Procopius reported (Wars, 7.9–12) that during the next two campaigning seasons, Totila was able to take several strategically important centres, including the fortress at Auximum, which allowed him to cut off land communications between Rome and Ravenna.[23] Additional strongholds at Caesena, Urbinus, Mons Feretris, Petra Pertusa, Campania, Lucania, Apulia, Bruttium, and Calabria also fell to Totila's forces, placing the Goths in command of nearly all of southern Italy.[24] Following these successes, Totila now led his army to Naples, laying siege to the city, which alarmed Justinian. The emperor responded by sending the civilian Maximin to meet the crisis.[25] When Maximin attempted a ploy and sent ample food supplies via ships to give the appearance of a much larger army, it failed as Totila was fully informed of all the facts. The crews were slain and a second effort was made to resupply Conon in Naples.
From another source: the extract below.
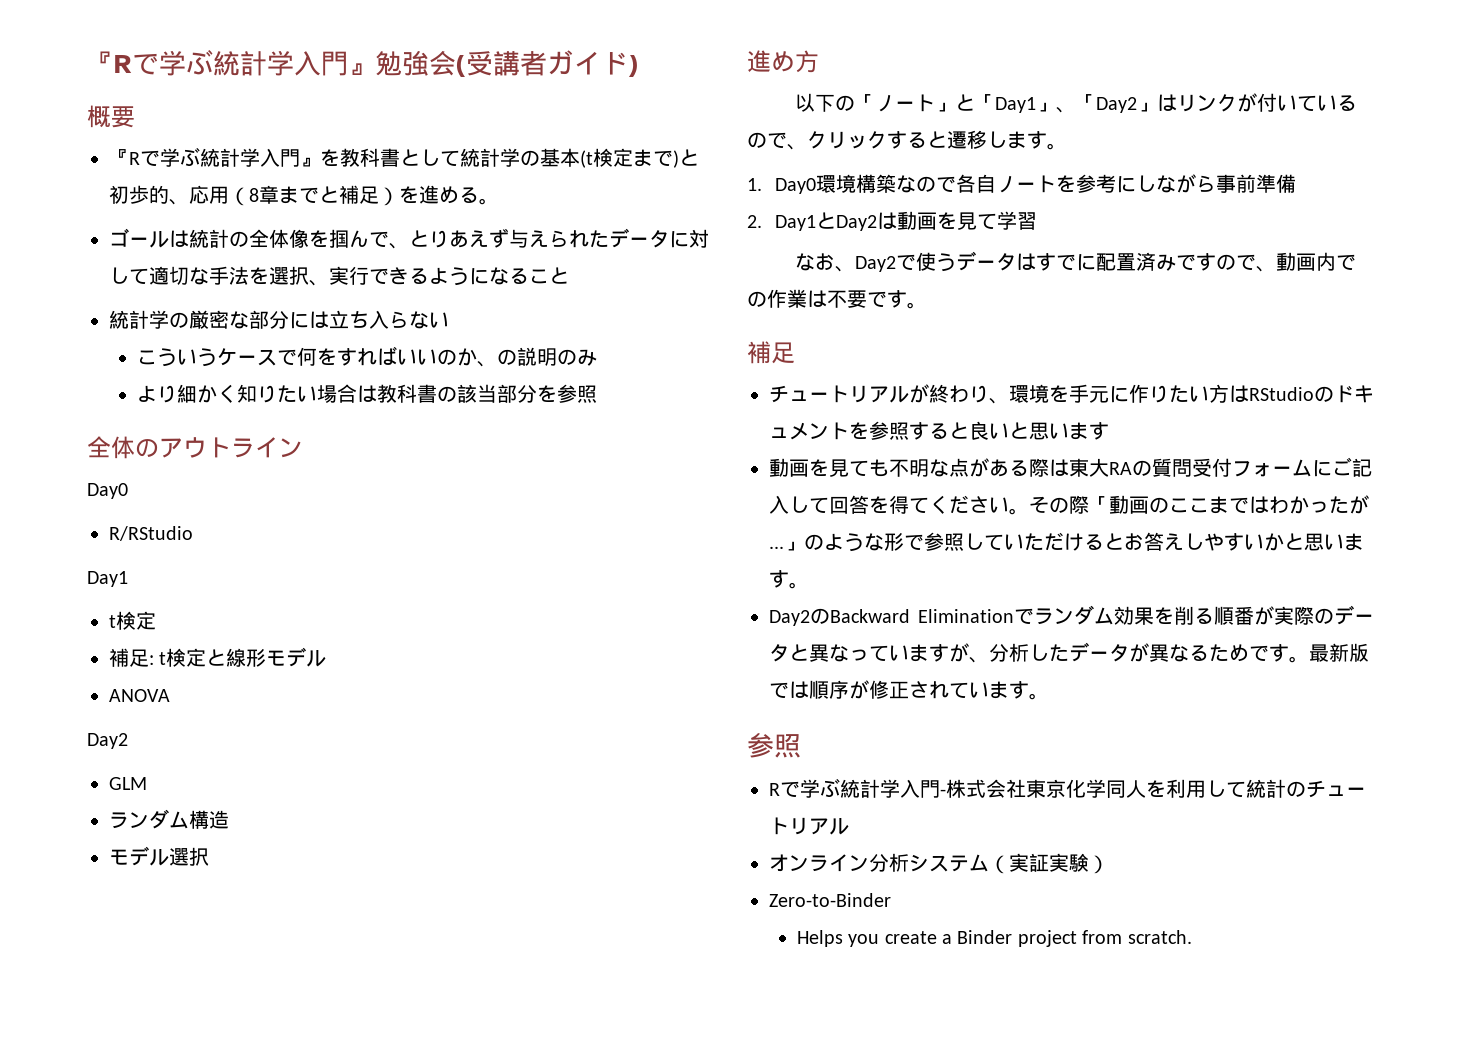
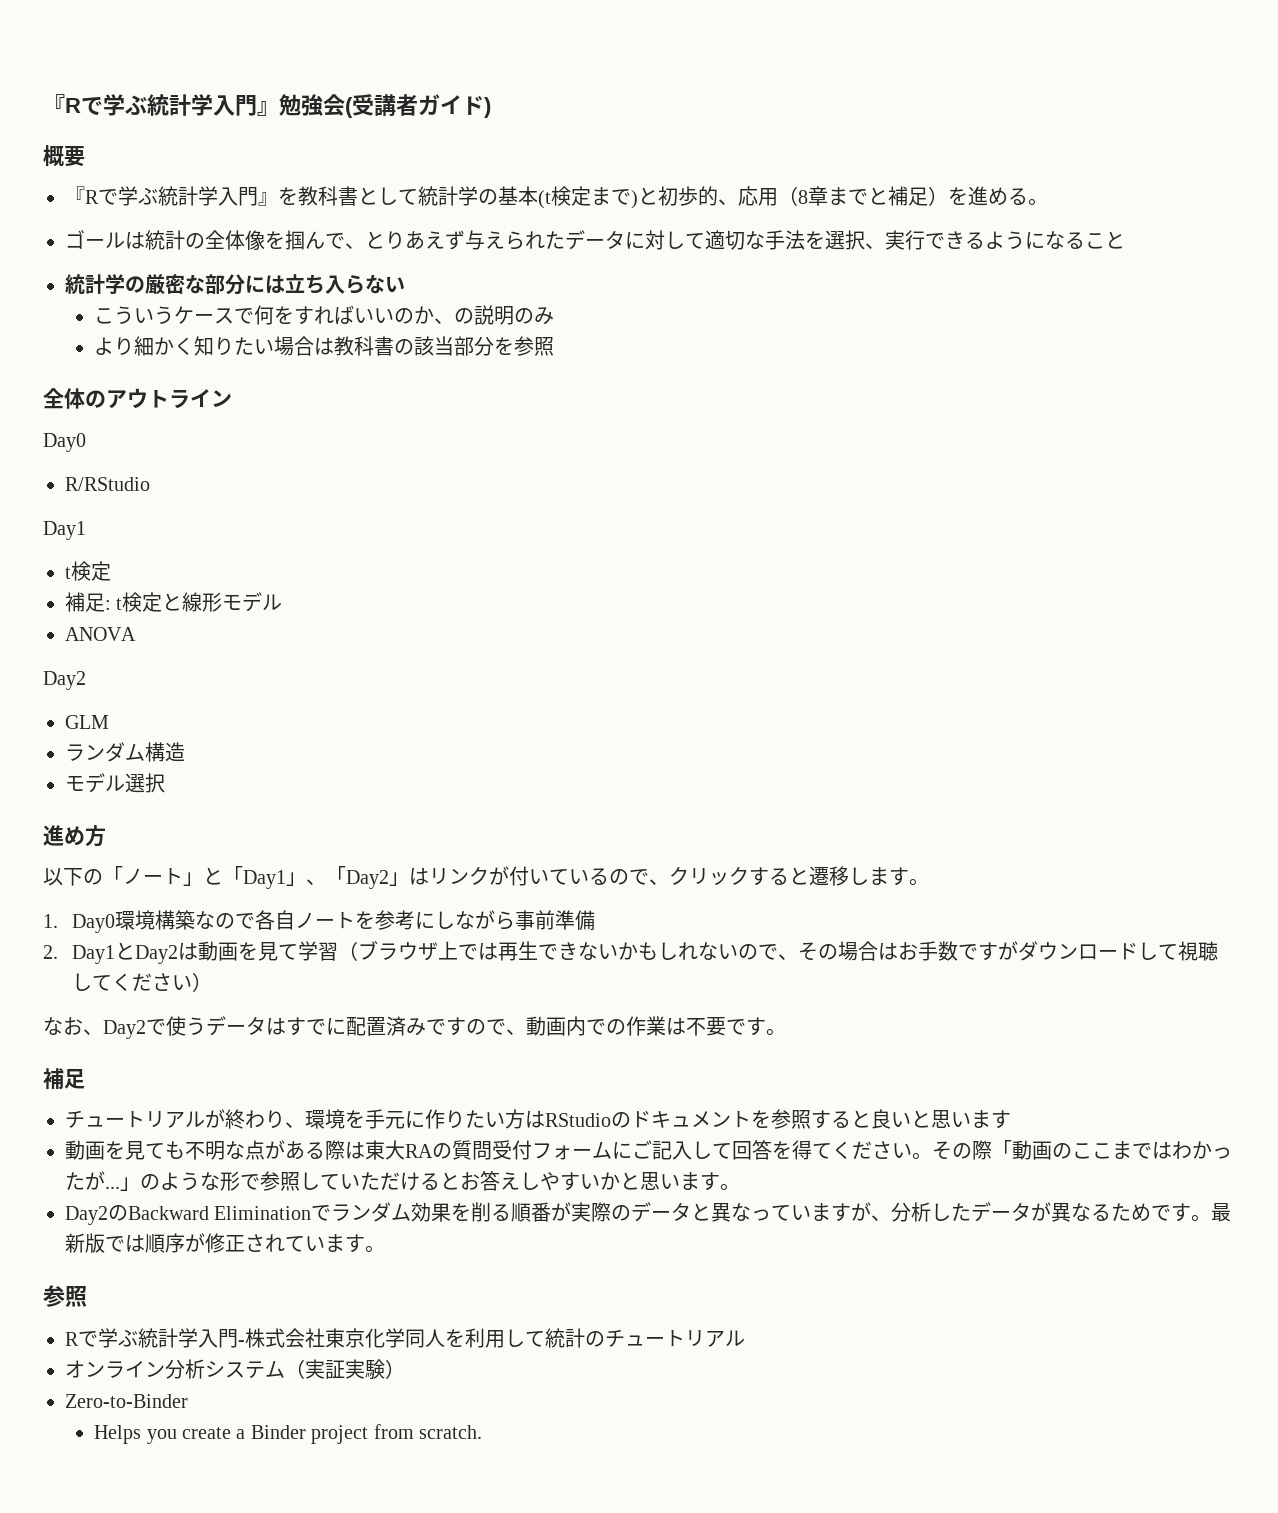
(1037, 221) none -> [338,940,1219,961] [72,972,213,992] （ブラウザ上では再生できないかもしれないので、その場合はお手数ですがダウンロードして視聴してください）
Despite the ships arriving safely, the vessels were blown ashore by a gale and these crews were slain and General Demetrius—sent at Maximin's behest—was taken captive by Totila.[26] The Gothic king had Demetrius's hands cut off and his tongue removed before turning him loose.[27] Nonetheless, Totila offered generous terms to Conon's starving garrison at Naples and they opened their gates in the spring of 543 to the Goths.[28] Historian J.B. Bury writes:

On this occasion Totila exhibited a considerable humanity which was not to be expected, as the historian Procopius remarks, from an enemy or a barbarian. He knew that if an abundance of food were at once supplied, the famished inhabitants would gorge themselves to death. He posted sentinels at the gates and in the harbor and allowed no one to leave the city. Then he dealt out small rations, gradually increasing the quantity every day until the people had recovered their strength. The terms of the capitulation were more than faithfully observed. Conon and his followers were embarked in ships with which the Goths provided them, and when, deciding to sail for Rome, they were hindered by contrary winds, Totila furnished horses, provisions, and guides so that they could make the journey by land.[29]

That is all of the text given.